Web interface edit records
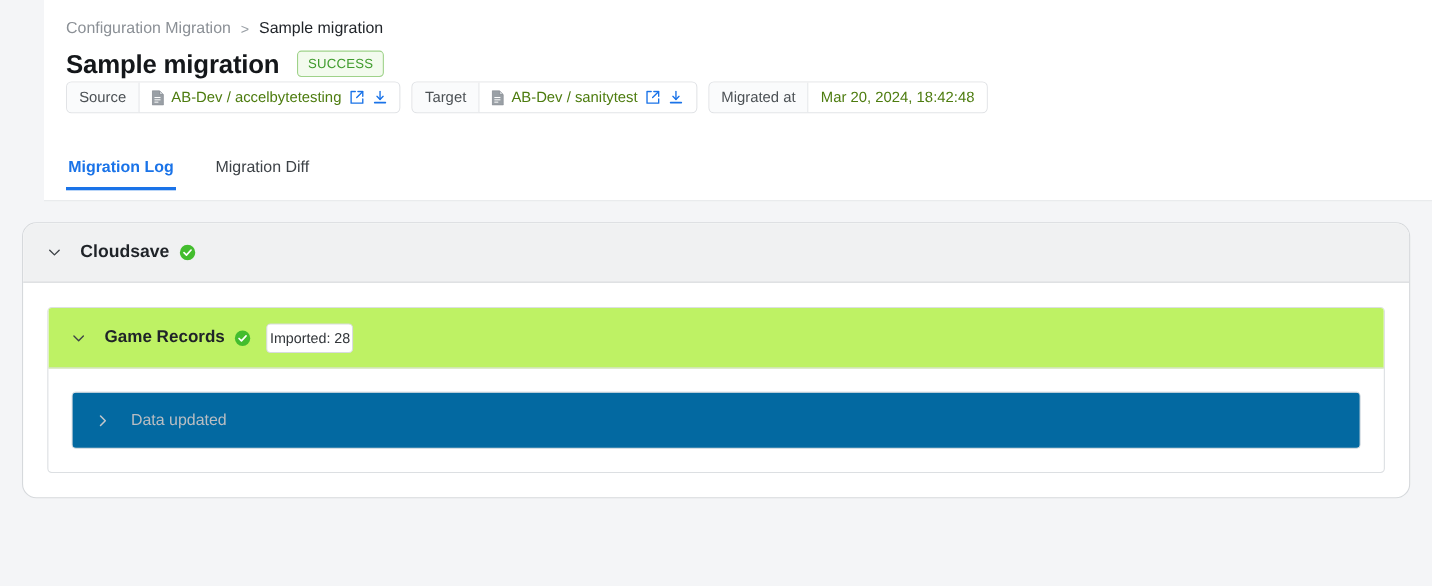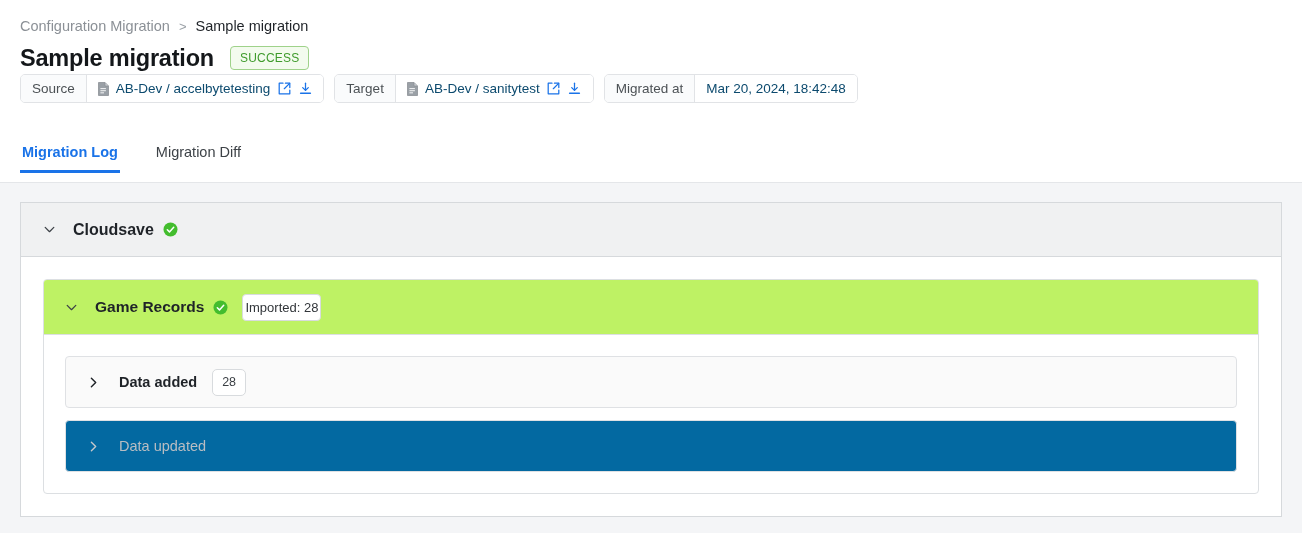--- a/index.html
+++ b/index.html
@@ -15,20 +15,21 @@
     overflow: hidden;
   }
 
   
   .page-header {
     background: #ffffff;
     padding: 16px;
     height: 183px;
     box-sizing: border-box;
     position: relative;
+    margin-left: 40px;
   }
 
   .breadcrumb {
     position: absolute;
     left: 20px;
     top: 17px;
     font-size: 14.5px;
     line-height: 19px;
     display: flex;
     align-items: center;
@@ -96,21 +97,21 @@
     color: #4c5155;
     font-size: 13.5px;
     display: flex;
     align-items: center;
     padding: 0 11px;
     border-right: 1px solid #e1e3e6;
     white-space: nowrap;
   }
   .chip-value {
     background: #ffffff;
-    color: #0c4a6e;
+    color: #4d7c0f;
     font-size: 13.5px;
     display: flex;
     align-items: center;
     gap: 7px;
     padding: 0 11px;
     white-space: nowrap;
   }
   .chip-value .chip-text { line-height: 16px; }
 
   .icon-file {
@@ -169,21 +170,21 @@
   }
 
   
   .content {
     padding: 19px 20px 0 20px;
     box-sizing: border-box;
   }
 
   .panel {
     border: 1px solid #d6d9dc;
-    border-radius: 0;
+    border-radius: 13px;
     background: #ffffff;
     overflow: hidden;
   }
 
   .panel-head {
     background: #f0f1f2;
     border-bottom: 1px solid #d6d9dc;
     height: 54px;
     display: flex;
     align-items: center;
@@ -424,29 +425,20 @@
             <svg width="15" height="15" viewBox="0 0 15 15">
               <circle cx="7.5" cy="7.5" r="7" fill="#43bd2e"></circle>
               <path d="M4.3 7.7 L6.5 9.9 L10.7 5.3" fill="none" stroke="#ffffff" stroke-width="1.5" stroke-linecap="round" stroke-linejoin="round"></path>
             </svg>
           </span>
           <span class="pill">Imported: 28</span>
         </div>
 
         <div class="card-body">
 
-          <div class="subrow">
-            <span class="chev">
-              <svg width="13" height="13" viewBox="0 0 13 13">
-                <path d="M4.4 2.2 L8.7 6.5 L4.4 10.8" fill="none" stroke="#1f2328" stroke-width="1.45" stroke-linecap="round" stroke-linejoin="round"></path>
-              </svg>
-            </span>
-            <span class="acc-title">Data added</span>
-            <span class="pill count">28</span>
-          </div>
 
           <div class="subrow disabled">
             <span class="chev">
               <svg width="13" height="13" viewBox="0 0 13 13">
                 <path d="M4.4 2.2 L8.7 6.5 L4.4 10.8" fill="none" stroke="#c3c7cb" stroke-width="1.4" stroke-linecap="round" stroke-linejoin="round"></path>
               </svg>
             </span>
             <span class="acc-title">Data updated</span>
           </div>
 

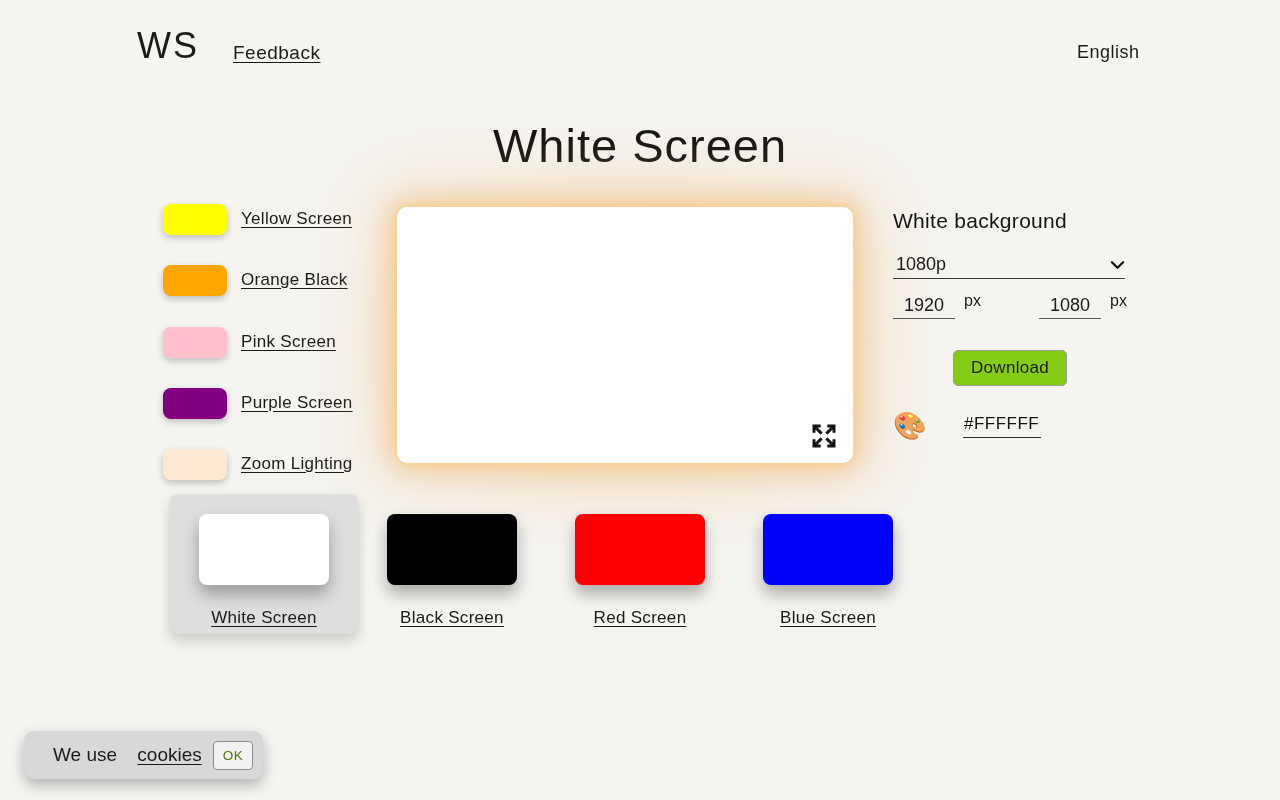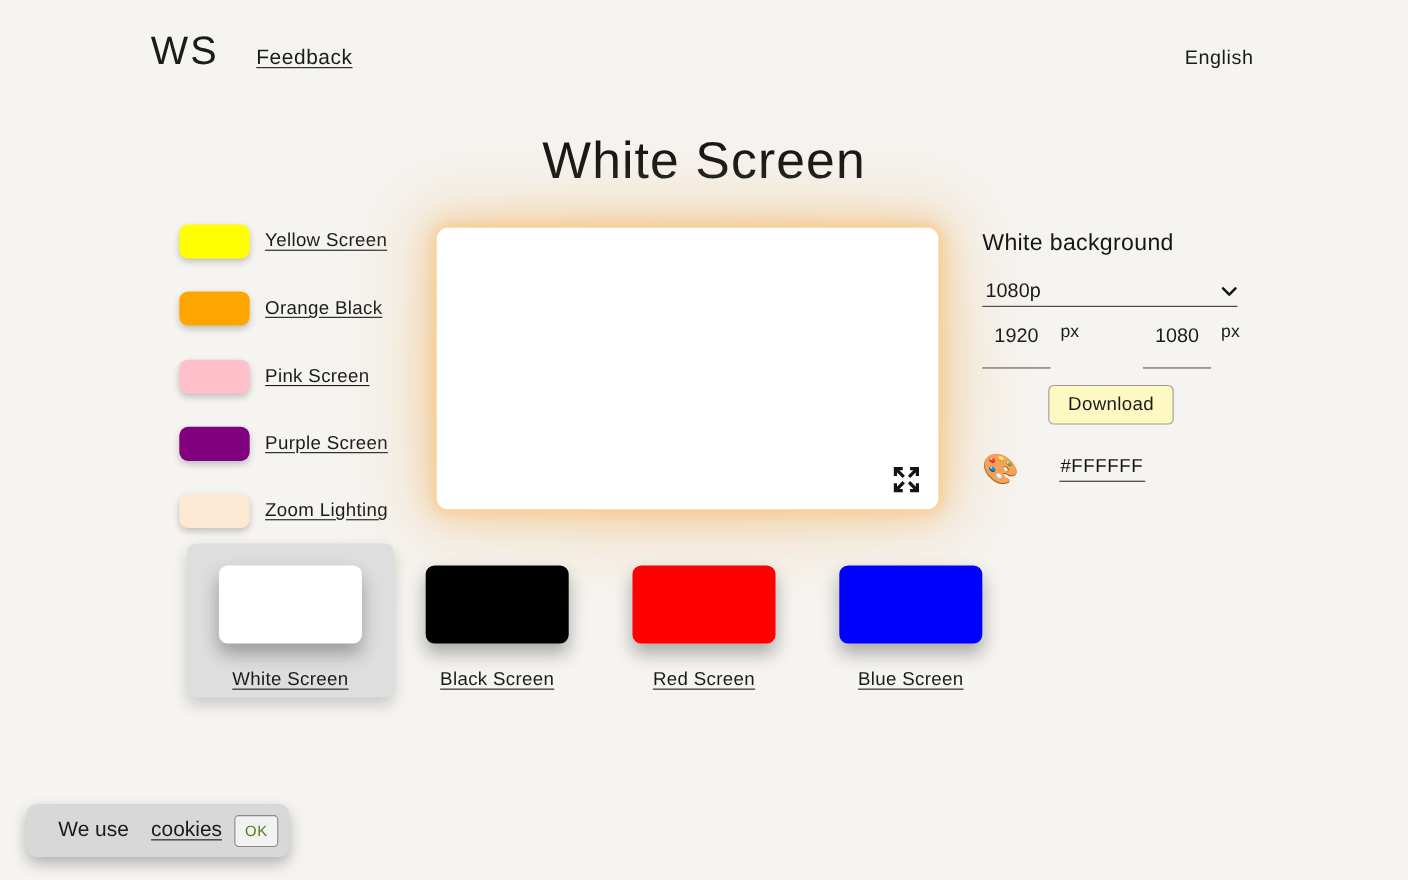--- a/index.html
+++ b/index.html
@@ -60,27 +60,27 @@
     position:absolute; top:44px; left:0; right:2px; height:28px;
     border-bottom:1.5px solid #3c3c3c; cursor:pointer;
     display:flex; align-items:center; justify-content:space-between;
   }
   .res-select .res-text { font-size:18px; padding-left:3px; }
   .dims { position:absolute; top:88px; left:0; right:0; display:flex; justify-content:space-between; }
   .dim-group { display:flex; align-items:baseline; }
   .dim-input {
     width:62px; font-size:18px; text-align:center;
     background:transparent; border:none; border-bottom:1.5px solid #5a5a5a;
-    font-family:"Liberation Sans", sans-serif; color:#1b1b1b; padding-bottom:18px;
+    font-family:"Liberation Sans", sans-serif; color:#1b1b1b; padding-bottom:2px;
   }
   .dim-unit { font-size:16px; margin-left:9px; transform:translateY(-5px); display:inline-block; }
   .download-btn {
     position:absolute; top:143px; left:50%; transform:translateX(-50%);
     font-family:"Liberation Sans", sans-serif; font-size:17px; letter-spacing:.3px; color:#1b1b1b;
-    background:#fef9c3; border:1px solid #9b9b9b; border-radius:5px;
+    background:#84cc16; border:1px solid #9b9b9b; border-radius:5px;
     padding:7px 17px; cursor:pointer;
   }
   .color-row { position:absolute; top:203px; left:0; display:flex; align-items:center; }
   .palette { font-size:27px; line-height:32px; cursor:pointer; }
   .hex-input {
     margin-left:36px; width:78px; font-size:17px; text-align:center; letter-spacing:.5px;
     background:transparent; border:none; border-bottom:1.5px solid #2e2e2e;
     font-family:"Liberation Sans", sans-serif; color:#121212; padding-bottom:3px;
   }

→ **AIM OF THE EXERCISE**: Your answer should hold exactly the lines from the one containing "display:flex; align-items:center; justify-content:space-between;" through the end of the entries above, and nothing else.

→ **RESULT BELOW**:
     display:flex; align-items:center; justify-content:space-between;
   }
   .res-select .res-text { font-size:18px; padding-left:3px; }
   .dims { position:absolute; top:88px; left:0; right:0; display:flex; justify-content:space-between; }
   .dim-group { display:flex; align-items:baseline; }
   .dim-input {
     width:62px; font-size:18px; text-align:center;
     background:transparent; border:none; border-bottom:1.5px solid #5a5a5a;
-    font-family:"Liberation Sans", sans-serif; color:#1b1b1b; padding-bottom:18px;
+    font-family:"Liberation Sans", sans-serif; color:#1b1b1b; padding-bottom:2px;
   }
   .dim-unit { font-size:16px; margin-left:9px; transform:translateY(-5px); display:inline-block; }
   .download-btn {
     position:absolute; top:143px; left:50%; transform:translateX(-50%);
     font-family:"Liberation Sans", sans-serif; font-size:17px; letter-spacing:.3px; color:#1b1b1b;
-    background:#fef9c3; border:1px solid #9b9b9b; border-radius:5px;
+    background:#84cc16; border:1px solid #9b9b9b; border-radius:5px;
     padding:7px 17px; cursor:pointer;
   }
   .color-row { position:absolute; top:203px; left:0; display:flex; align-items:center; }
   .palette { font-size:27px; line-height:32px; cursor:pointer; }
   .hex-input {
     margin-left:36px; width:78px; font-size:17px; text-align:center; letter-spacing:.5px;
     background:transparent; border:none; border-bottom:1.5px solid #2e2e2e;
     font-family:"Liberation Sans", sans-serif; color:#121212; padding-bottom:3px;
   }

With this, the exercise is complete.